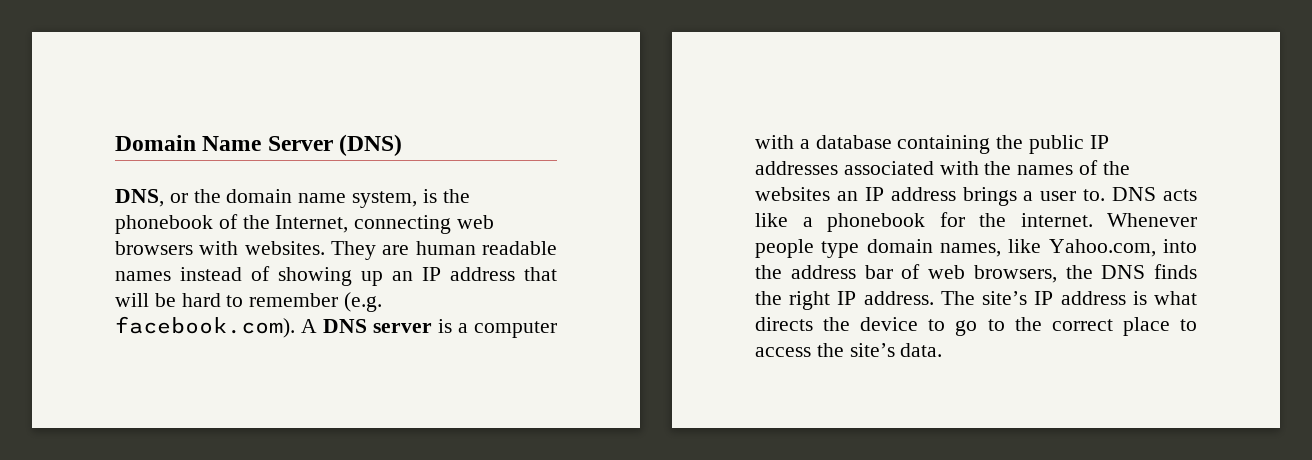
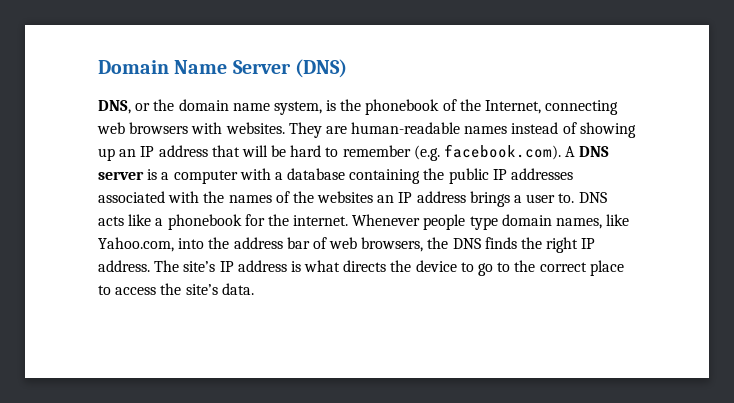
- They are human readable names instead of showing up an IP address that will be hard to remember (e.g. facebook.com). A DNS server is a computer with a database containing the public IP addresses associated with the names of the websites an IP address brings a user to.
+ They are human-readable names instead of showing up an IP address that will be hard to remember (e.g. facebook.com). A DNS server is a computer with a database containing the public IP addresses associated with the names of the websites an IP address brings a user to.

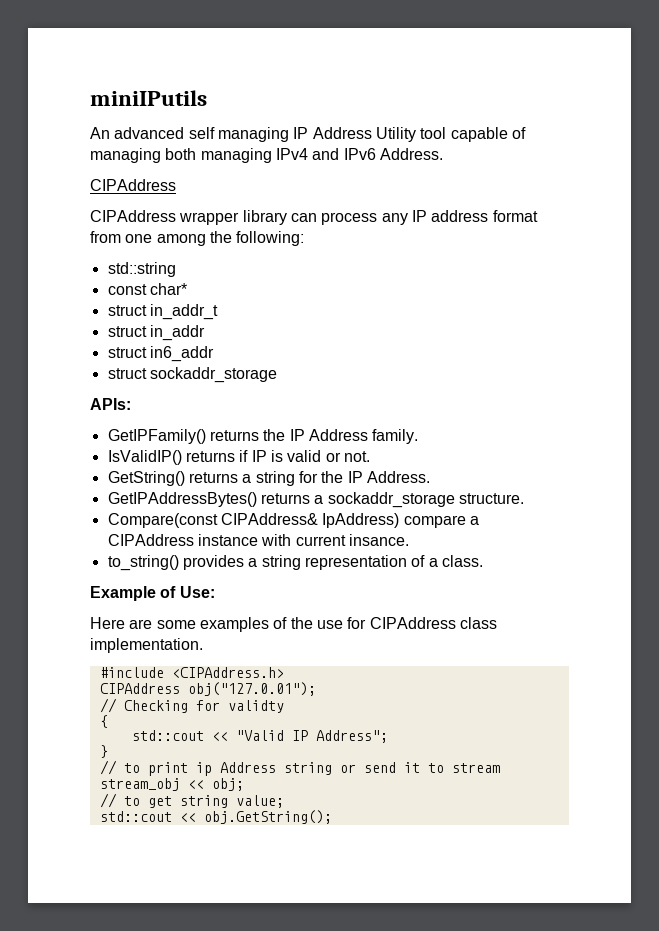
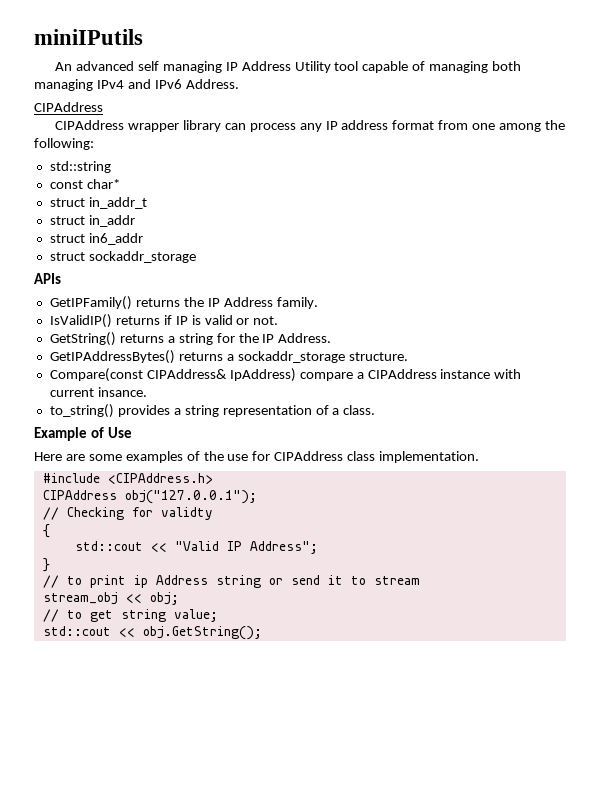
- APIs:
+ APIs
- Example of Use:
+ Example of Use
- CIPAddress obj("127.0.01");
+ CIPAddress obj("127.0.0.1");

> Problem details
Go through the material above, and wherever a line contains the string "that", return it.

> Answer to this problem
- They are human readable names instead of showing up an IP address that will be hard to remember (e.g. facebook.com). A DNS server is a computer with a database containing the public IP addresses associated with the names of the websites an IP address brings a user to.
+ They are human-readable names instead of showing up an IP address that will be hard to remember (e.g. facebook.com). A DNS server is a computer with a database containing the public IP addresses associated with the names of the websites an IP address brings a user to.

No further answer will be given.